═══ DATA FOR PROCESSING

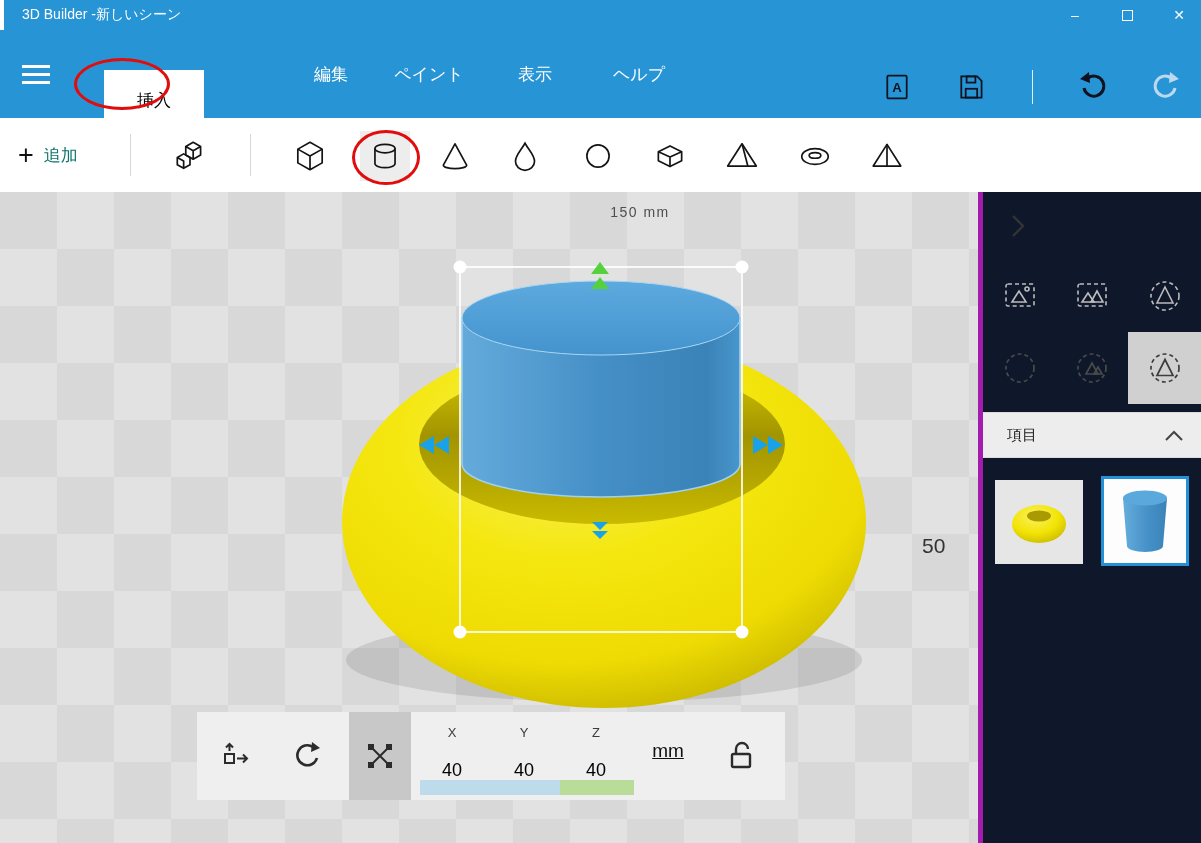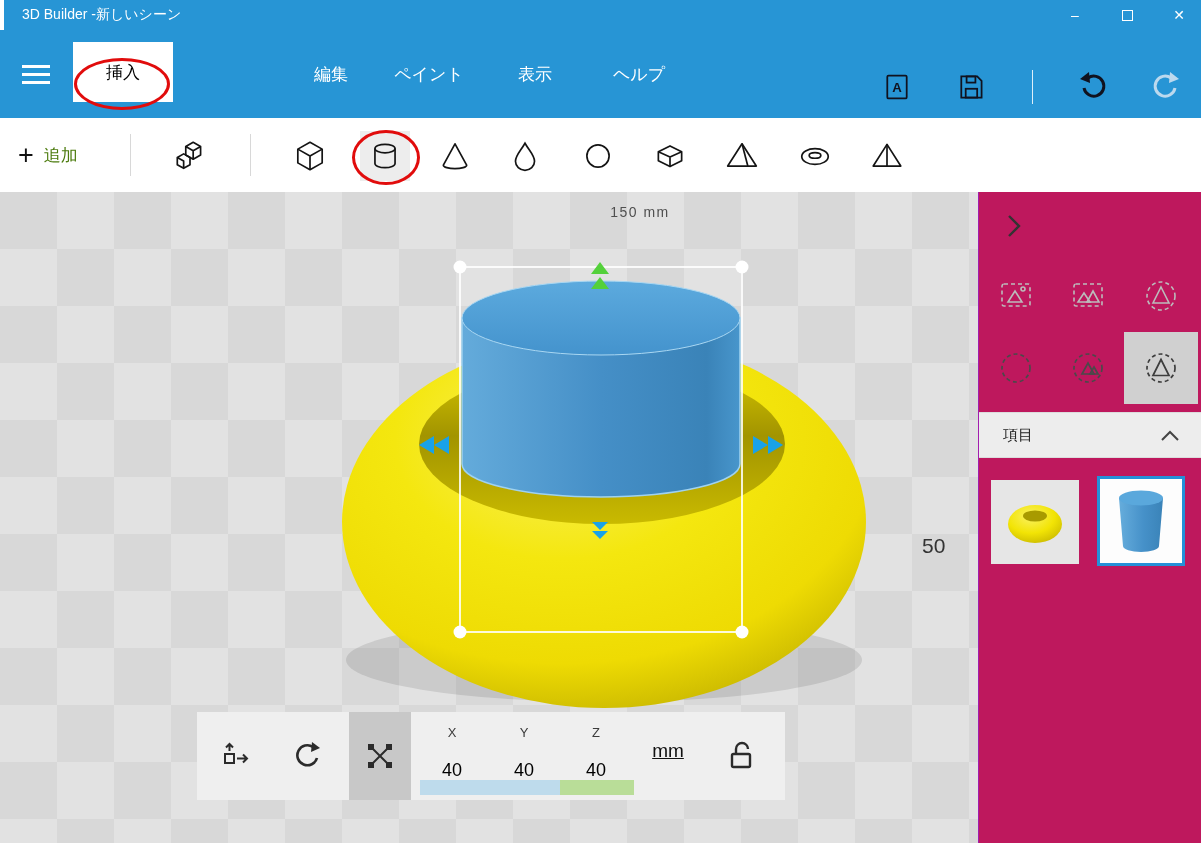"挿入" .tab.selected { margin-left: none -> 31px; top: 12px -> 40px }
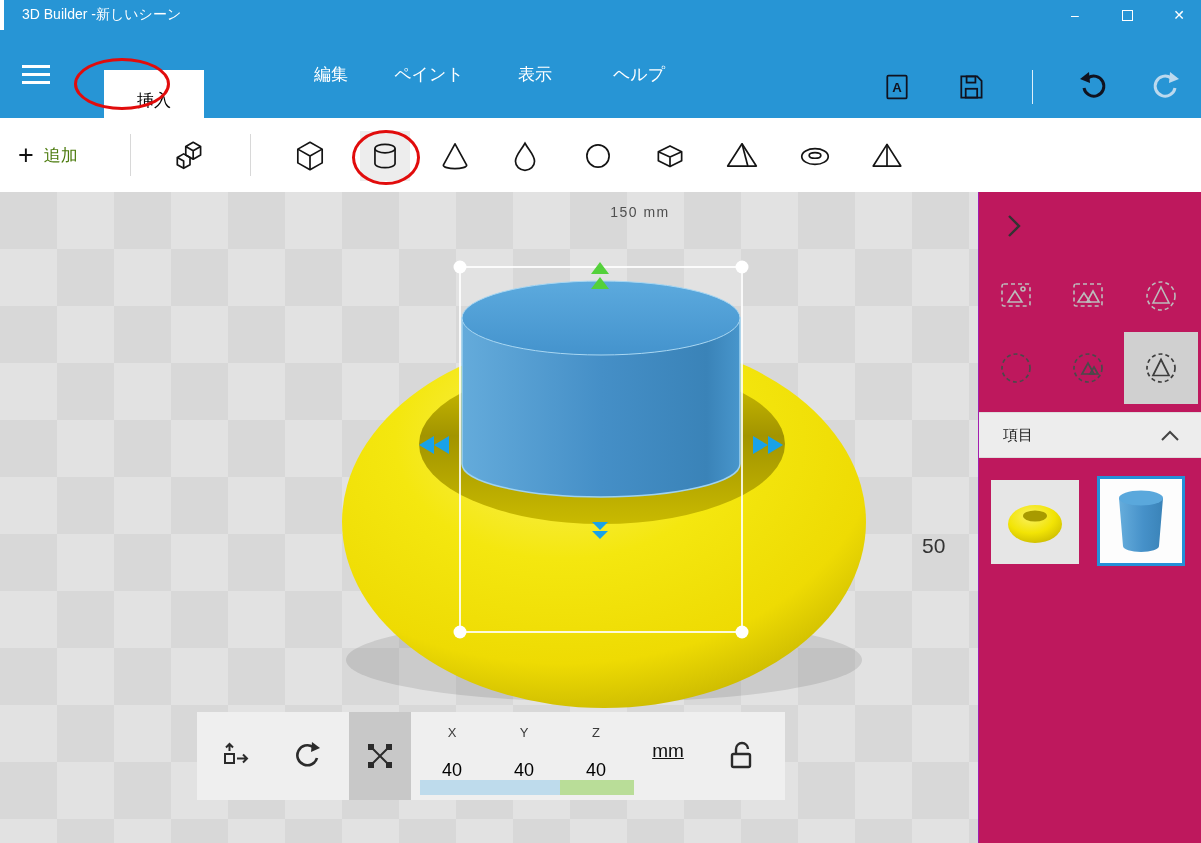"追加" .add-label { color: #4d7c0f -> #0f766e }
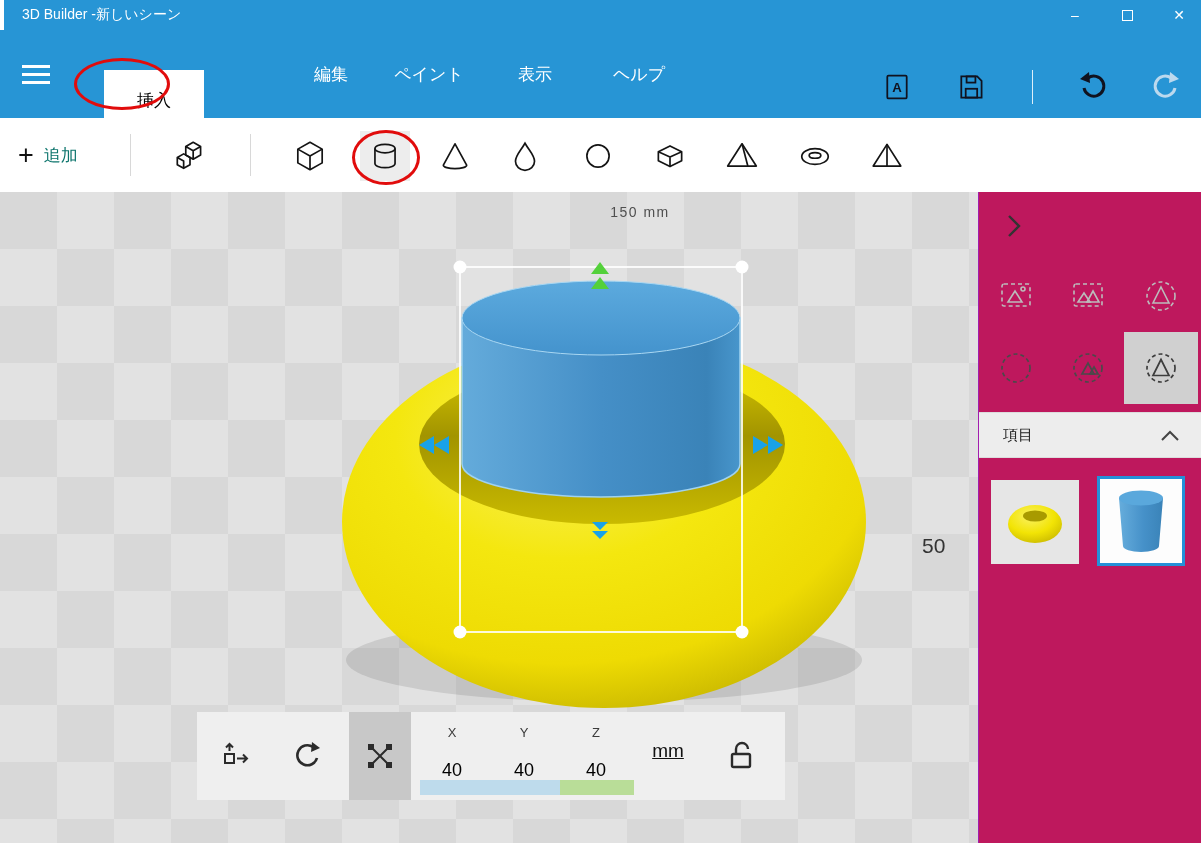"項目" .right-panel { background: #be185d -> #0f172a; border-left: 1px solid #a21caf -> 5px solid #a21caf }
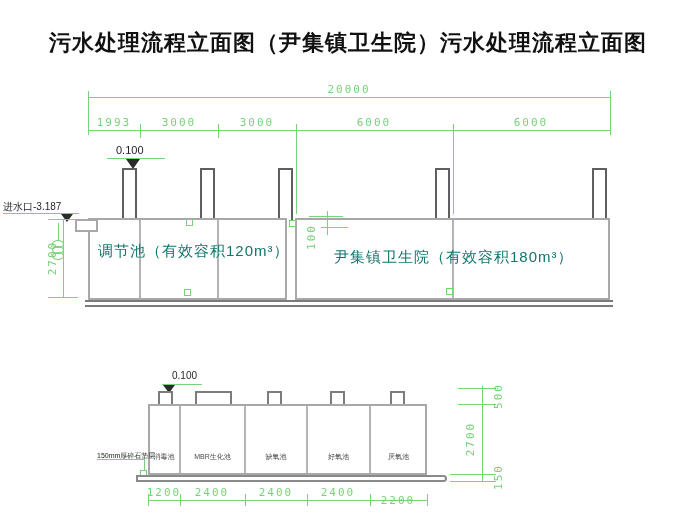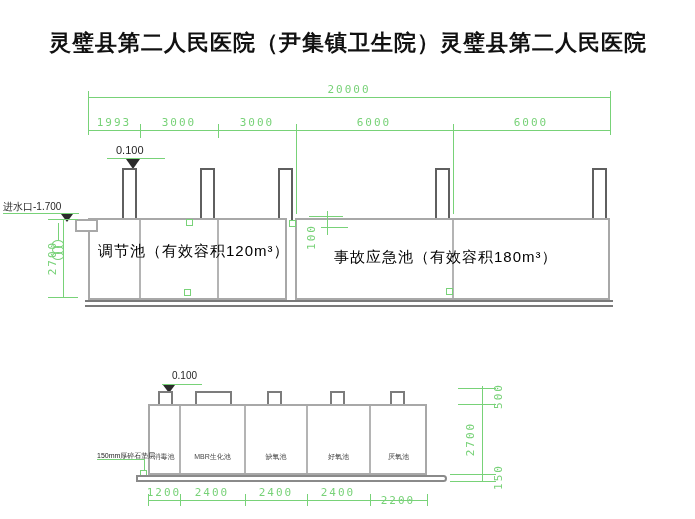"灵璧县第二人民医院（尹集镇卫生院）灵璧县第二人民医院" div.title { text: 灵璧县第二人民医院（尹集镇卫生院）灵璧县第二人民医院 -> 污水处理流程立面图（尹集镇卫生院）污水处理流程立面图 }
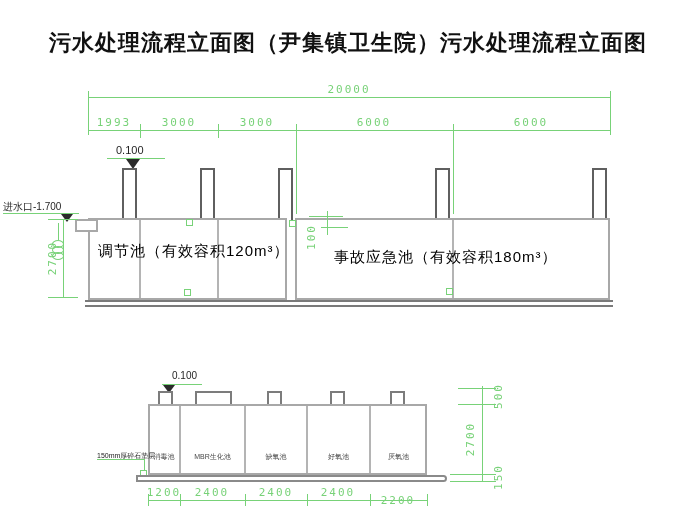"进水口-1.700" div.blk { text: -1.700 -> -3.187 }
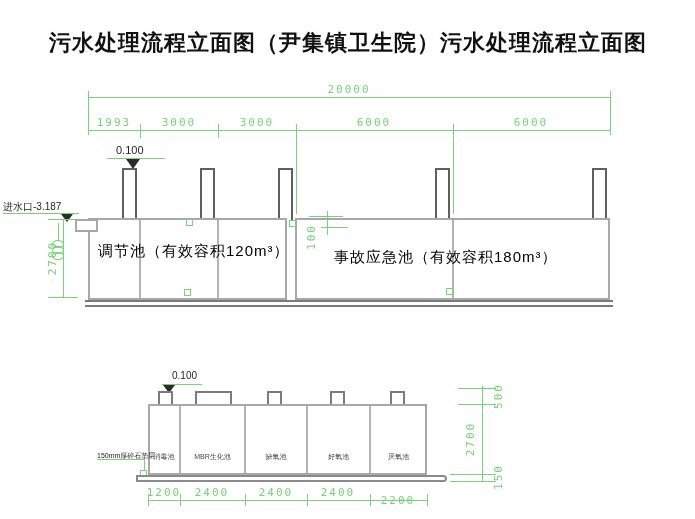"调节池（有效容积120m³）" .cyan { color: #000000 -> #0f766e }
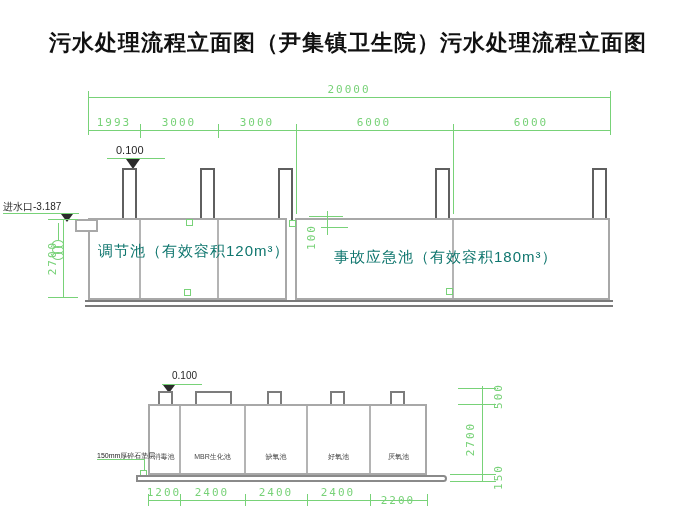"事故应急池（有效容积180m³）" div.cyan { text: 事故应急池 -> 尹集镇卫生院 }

══════

--- EXERCISE INSTRUCTIONS ---
In the copy, no picture may appear; the records themselves must be output exactly.

--- RESPONSE TO THE TASK ---
"挿入" .tab.selected { margin-left: none -> 31px; top: 12px -> 40px }
"追加" .add-label { color: #4d7c0f -> #0f766e }
"項目" .right-panel { background: #be185d -> #0f172a; border-left: 1px solid #a21caf -> 5px solid #a21caf }
"灵璧县第二人民医院（尹集镇卫生院）灵璧县第二人民医院" div.title { text: 灵璧县第二人民医院（尹集镇卫生院）灵璧县第二人民医院 -> 污水处理流程立面图（尹集镇卫生院）污水处理流程立面图 }
"进水口-1.700" div.blk { text: -1.700 -> -3.187 }
"调节池（有效容积120m³）" .cyan { color: #000000 -> #0f766e }
"事故应急池（有效容积180m³）" div.cyan { text: 事故应急池 -> 尹集镇卫生院 }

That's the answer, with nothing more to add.